-------- Source information
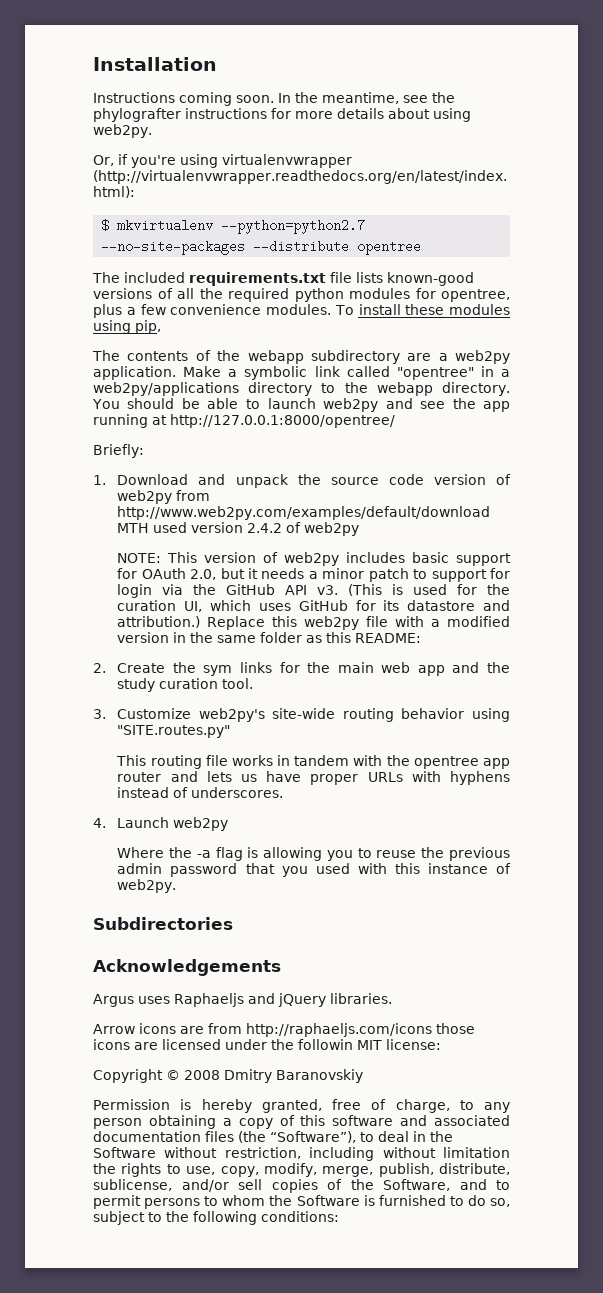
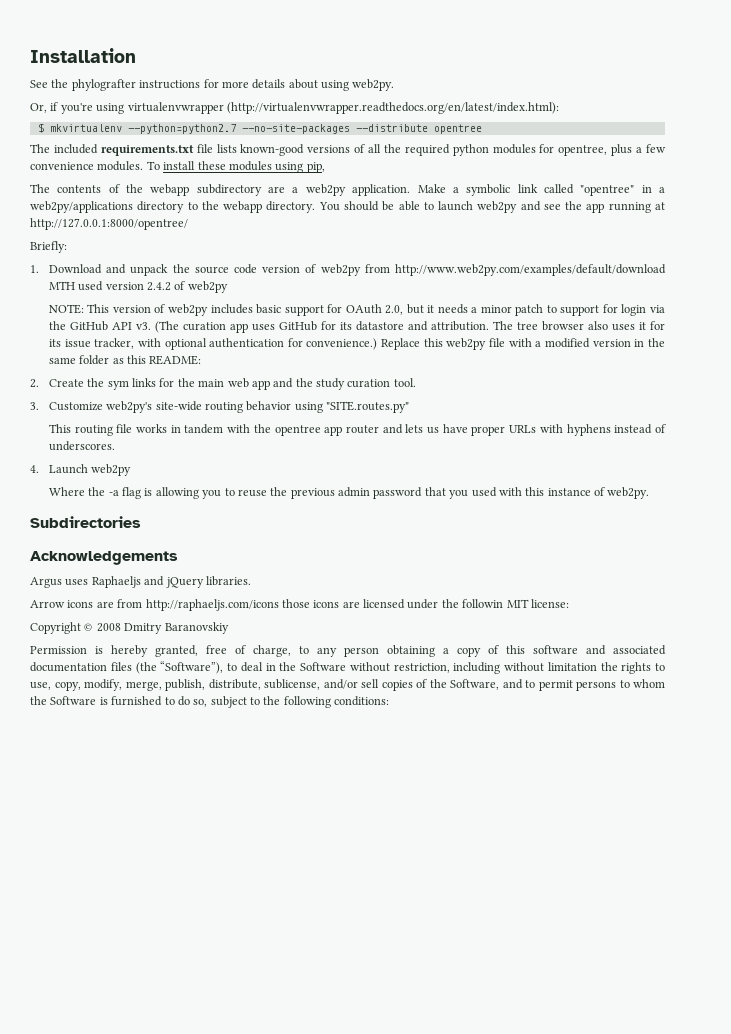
[93,92,428,106] Instructions coming soon. In the meantime, see -> [30,80,48,88] See
[348,584,510,596] [117,600,251,612] (This is used for the curation UI, which -> [154,321,248,333] (The curation app
[117,616,201,628] attribution.) -> [430,321,666,331] [48,338,378,350] attribution. The tree browser also uses it for its issue tracker, with optional authentication for convenience.)

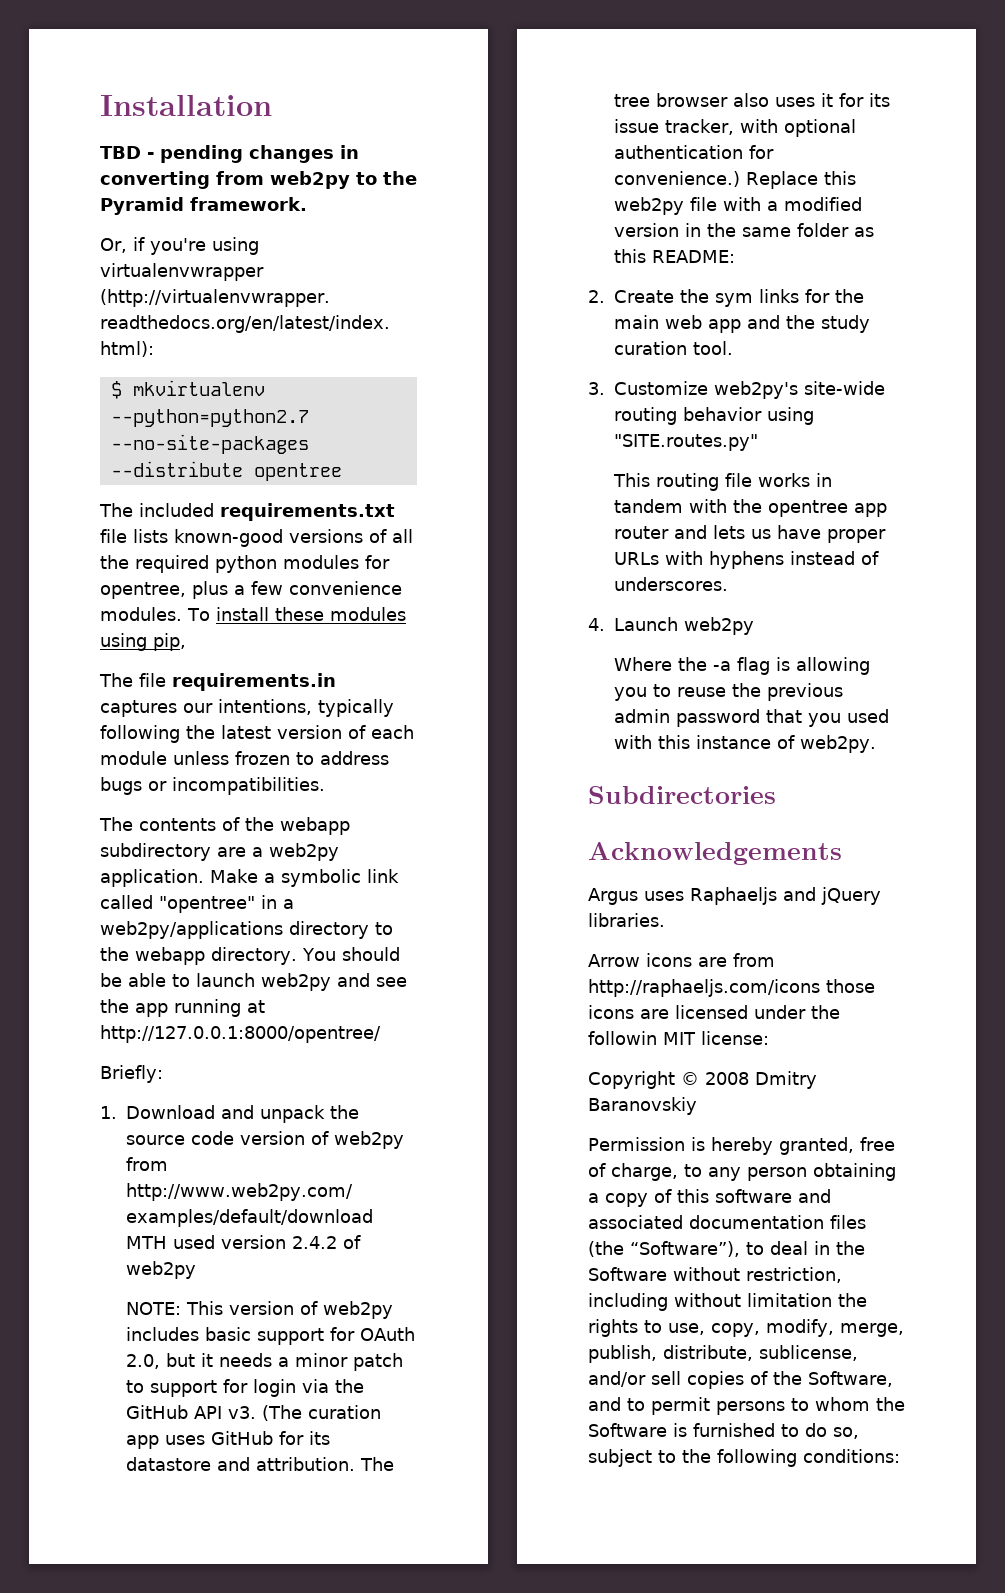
[30,79,395,91] See the phylografter instructions for more details about using web2py. -> [100,145,359,163] [100,171,417,189] [100,197,307,215] TBD - pending changes in converting from web2py to the Pyramid framework.
(325, 167) none -> [99,673,336,691] [100,699,394,717] [100,725,414,743] [100,751,389,765] [100,777,325,795] // The file requirements.in captures our intentions, typically following the latest version of each module unless frozen to address bugs or incompatibilities.

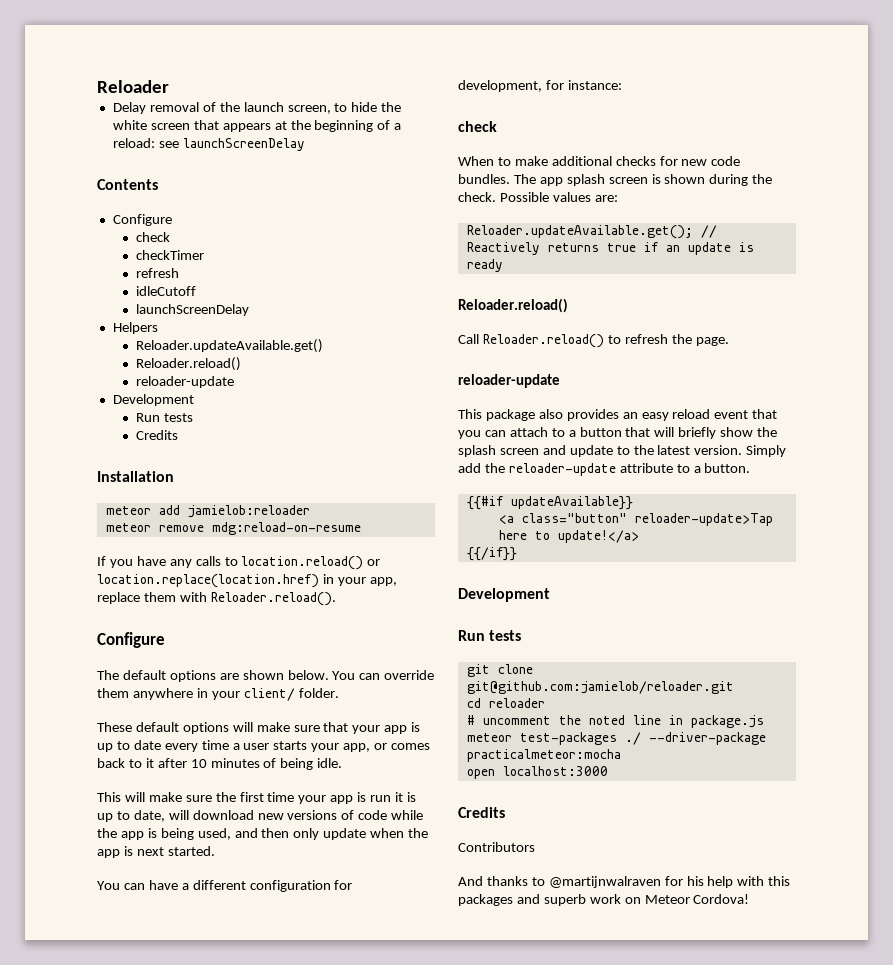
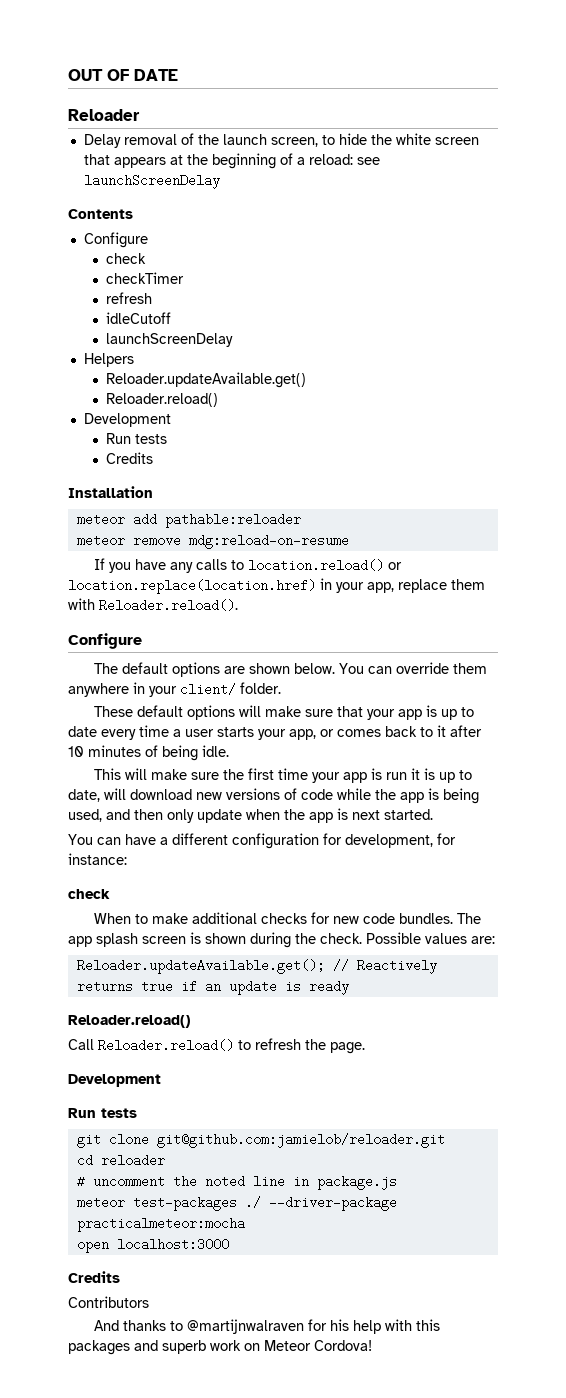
(97, 86) none -> [68,69,178,81] OUT OF DATE //
[136,376,235,388] // reloader-update -> (218, 400) none
[187,505,310,518] jamielob:reloader -> [164,513,301,528] pathable:reloader
[458,374,560,388] [458,409,778,421] [458,427,778,439] [458,445,787,457] [458,463,751,476] [466,496,633,510] [498,513,773,526] [498,530,639,543] [466,547,517,561] // reloader-update // This package also provides an easy reload event that you can attach to a button that will briefly show the splash screen and update to the latest version. Simply add the reloader-update attribute to a button. // {{#if updateAvailable}} // <a class="button" reloader-update>Tap here to update!</a> // {{/if}} -> (365, 1048) none

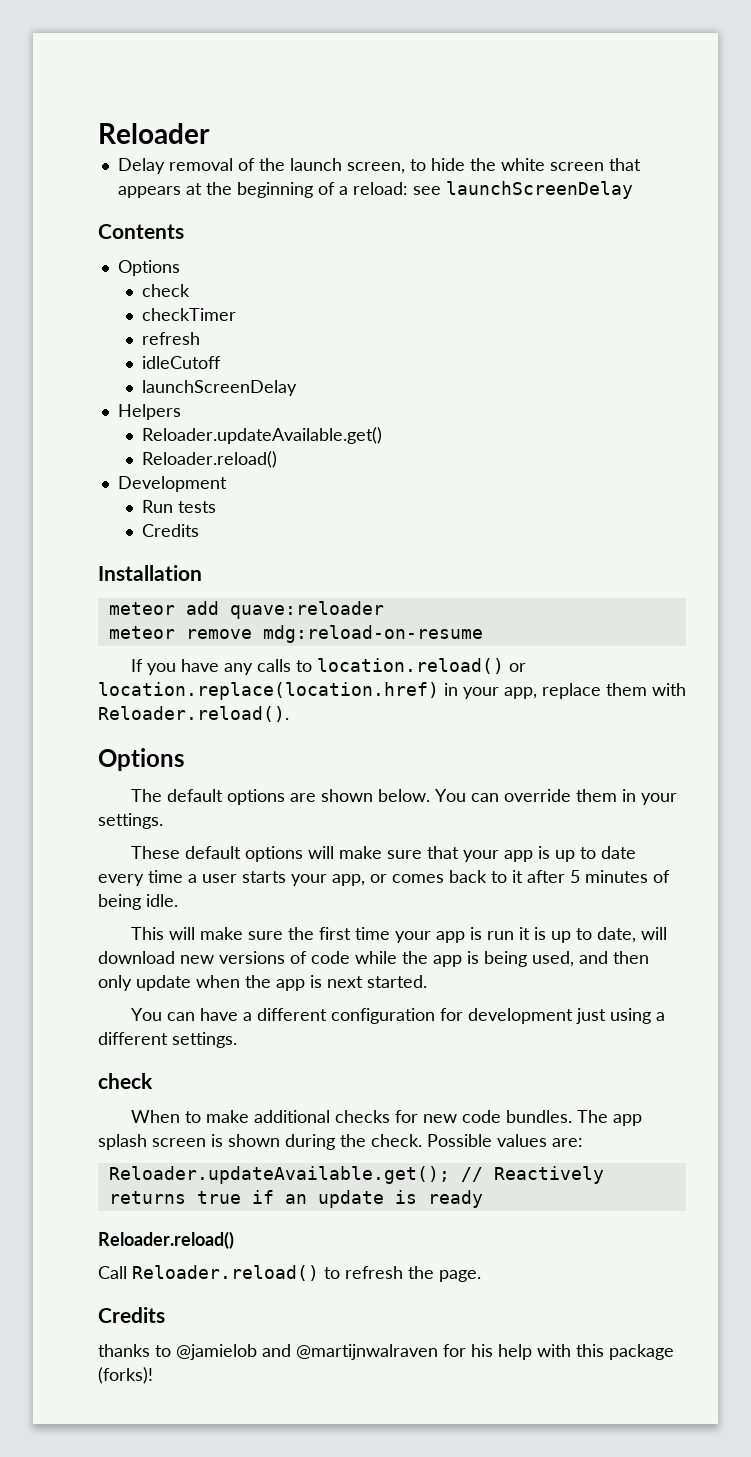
[68,69,178,81] OUT OF DATE // -> (98, 133) none
[83,232,148,248] Configure -> [117,260,180,276] Options
[164,513,301,528] pathable:reloader -> [229,601,384,619] quave:reloader
[68,633,142,649] Configure -> [98,748,185,771] Options
[68,682,281,697] anywhere in your client/ folder. -> [622,789,678,805] [98,813,163,829] in your settings.
[68,746,84,757] 10 -> [570,870,580,883] 5
[345,833,456,848] [68,853,127,865] development, for instance: -> [468,1008,666,1024] [98,1032,237,1048] development just using a different settings.
[68,1074,161,1087] [68,1108,137,1118] [76,1133,445,1148] [76,1154,165,1167] [76,1175,397,1190] [76,1196,397,1211] [76,1217,245,1232] [76,1238,229,1253] [68,1271,120,1283] [68,1296,149,1308] [93,1320,183,1331] Development // Run tests // git clone git@github.com:jamielob/reloader.git // cd reloader // # uncomment the noted line in package.js // meteor test-packages ./ --driver-package practicalmeteor:mocha // open localhost:3000 // Credits // Contributors // And thanks to -> [98,1307,165,1323] [98,1344,291,1360] Credits // thanks to @jamielob and
[68,1340,372,1355] packages and superb work on Meteor Cordova! -> [609,1344,674,1360] [98,1367,153,1384] package (forks)!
----------------
→ **Brief**
What do the entries above read from the line containing "(325, 167) none" through the line containing "[164,513,301,528] pathable:reloader ->"? Output those lines exactly, both ends included, with the pictures left out.

→ **Written response**
(325, 167) none -> [99,673,336,691] [100,699,394,717] [100,725,414,743] [100,751,389,765] [100,777,325,795] // The file requirements.in captures our intentions, typically following the latest version of each module unless frozen to address bugs or incompatibilities.

(97, 86) none -> [68,69,178,81] OUT OF DATE //
[136,376,235,388] // reloader-update -> (218, 400) none
[187,505,310,518] jamielob:reloader -> [164,513,301,528] pathable:reloader
[458,374,560,388] [458,409,778,421] [458,427,778,439] [458,445,787,457] [458,463,751,476] [466,496,633,510] [498,513,773,526] [498,530,639,543] [466,547,517,561] // reloader-update // This package also provides an easy reload event that you can attach to a button that will briefly show the splash screen and update to the latest version. Simply add the reloader-update attribute to a button. // {{#if updateAvailable}} // <a class="button" reloader-update>Tap here to update!</a> // {{/if}} -> (365, 1048) none

[68,69,178,81] OUT OF DATE // -> (98, 133) none
[83,232,148,248] Configure -> [117,260,180,276] Options
[164,513,301,528] pathable:reloader -> [229,601,384,619] quave:reloader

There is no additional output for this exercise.